A bewildering feature of so much contemporary political violence is its stunning impersonality. Every major city center becomes a potential shooting gallery; and every metro system a potential bomb alley. Victims just happen, as the saying goes, to "be in the wrong place at the wrong time".

We accept this contemporary reality - at least to some degree. But we rarely ask: where has it come from historically? Killing Strangers tackles this question head on. It examines how such violence became "unchained" from interpersonal relationships. It traces the rise of such impersonal violence by examining violence in conjunction with changing social and political realities.

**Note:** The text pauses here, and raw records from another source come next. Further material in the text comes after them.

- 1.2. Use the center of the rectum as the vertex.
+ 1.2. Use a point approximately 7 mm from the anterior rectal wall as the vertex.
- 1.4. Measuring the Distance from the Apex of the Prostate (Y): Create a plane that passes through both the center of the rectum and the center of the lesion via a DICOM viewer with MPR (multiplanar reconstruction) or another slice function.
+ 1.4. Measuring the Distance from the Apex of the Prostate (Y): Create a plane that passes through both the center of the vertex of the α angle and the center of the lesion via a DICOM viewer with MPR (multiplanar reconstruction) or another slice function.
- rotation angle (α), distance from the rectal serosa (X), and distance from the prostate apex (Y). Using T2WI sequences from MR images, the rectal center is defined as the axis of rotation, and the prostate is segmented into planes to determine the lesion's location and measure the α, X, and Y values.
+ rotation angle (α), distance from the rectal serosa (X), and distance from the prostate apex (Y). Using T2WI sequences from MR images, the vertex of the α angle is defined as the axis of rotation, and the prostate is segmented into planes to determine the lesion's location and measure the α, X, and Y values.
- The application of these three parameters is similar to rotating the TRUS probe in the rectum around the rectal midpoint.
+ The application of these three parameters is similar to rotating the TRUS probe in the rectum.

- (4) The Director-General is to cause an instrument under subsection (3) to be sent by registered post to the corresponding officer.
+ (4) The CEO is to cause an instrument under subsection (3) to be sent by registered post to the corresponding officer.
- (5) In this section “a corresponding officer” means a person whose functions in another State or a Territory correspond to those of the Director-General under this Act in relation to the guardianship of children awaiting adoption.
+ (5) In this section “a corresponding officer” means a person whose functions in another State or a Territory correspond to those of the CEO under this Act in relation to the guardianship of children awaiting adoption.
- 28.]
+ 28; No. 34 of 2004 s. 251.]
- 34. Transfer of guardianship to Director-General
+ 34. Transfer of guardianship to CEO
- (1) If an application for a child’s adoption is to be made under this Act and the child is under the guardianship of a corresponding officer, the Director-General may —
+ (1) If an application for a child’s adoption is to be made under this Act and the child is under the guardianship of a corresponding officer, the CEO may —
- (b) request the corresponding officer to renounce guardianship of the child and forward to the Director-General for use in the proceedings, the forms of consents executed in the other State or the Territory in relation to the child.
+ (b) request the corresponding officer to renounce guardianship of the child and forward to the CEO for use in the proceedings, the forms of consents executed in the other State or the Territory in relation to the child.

In particular, it traces both "push" and "pull" - the ability of modern states to force the violence of their challengers into niche forms: and the disturbing new opportunities that technological changes offer to cause mayhem in fresh and original ways.

Killing Strangers therefore aims to highlight the very strangeness of contemporary experience when it is viewed against a long-term perspective. Atrocities regularly capture media attention - and just as quickly fade from public view. That is both tragic - and utterly predictable. Deep down we expect no different. So Killing Strangers deliberately asks the very simplest of questions. How on earth did we get here?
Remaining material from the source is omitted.